How to import a .cer certificate into a java keystore?

• If you want to authenticate you need the private key - there is no other option.
• A certificate is a public key with extra properties (like company name, country,...) that is signed by some Certificate authority that guarantees that the attached properties are true.
• .CER files are certificates and don't have the private key. The private key is provided with a .PFX keystore file normally.
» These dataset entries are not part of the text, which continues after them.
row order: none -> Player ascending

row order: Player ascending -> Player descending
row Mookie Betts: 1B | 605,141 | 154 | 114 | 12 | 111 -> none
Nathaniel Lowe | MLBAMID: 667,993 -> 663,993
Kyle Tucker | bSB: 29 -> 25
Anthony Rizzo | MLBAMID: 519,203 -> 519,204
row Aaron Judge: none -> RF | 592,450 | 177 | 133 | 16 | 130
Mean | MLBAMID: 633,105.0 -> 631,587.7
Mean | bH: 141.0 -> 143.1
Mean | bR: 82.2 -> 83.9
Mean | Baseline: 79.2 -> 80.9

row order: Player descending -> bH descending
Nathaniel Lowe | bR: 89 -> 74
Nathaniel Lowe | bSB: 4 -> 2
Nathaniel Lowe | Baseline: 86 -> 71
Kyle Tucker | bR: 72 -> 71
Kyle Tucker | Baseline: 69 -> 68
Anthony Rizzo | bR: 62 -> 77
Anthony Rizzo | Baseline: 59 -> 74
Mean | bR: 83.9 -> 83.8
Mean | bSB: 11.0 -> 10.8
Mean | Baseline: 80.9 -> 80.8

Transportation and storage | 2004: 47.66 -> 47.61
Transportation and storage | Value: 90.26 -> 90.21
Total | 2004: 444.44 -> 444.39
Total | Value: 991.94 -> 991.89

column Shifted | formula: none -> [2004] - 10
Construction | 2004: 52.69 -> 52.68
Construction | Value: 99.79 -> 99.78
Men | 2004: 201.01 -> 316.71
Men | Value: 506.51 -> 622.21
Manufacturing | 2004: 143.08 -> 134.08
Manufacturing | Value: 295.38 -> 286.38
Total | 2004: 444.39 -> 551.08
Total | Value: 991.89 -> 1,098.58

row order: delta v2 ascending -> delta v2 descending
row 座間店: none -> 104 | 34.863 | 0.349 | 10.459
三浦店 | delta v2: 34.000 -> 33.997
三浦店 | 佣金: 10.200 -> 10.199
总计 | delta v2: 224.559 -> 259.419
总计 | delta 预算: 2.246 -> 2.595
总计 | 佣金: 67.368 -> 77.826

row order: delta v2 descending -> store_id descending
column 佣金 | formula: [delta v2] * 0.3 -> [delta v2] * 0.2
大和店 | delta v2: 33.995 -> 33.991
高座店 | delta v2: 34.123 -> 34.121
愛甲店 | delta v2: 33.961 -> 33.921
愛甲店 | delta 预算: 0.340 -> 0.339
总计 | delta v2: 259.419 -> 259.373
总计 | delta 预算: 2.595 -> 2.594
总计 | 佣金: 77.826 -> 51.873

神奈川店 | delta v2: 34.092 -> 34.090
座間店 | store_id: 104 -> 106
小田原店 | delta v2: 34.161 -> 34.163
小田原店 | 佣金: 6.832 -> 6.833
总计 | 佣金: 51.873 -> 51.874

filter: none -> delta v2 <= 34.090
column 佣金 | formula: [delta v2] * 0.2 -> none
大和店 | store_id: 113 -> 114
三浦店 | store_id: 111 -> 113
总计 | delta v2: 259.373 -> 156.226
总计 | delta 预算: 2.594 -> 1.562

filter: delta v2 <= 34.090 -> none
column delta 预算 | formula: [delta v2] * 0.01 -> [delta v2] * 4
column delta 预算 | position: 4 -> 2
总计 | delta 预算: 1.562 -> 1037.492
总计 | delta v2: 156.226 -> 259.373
If you really authenticate is because you already had imported the private key.

• You normally can import .CER certificates without any problems with

  keytool -importcert -file certificate.cer -keystore keystore.jks -alias "Alias" 
  

Importing .cer certificate file downloaded from browser (open the url and dig for details) into cacerts keystore in java_home\jre\lib\security worked for me, as opposed to attemps to generate and use my own keystore.

1. Go to your java_home\jre\lib\security
2. (Windows) Open admin command line there using cmd and CTRL+SHIFT+ENTER
3. Run keytool to import certificate:
   • (Replace yourAliasName and path\to\certificate.cer respectively)

 ..\..\bin\keytool -import -trustcacerts -keystore cacerts -storepass changeit -noprompt -alias yourAliasName -file path\to\certificate.cer

This way you don't have to specify any additional JVM options and the certificate should be recognized by the JRE.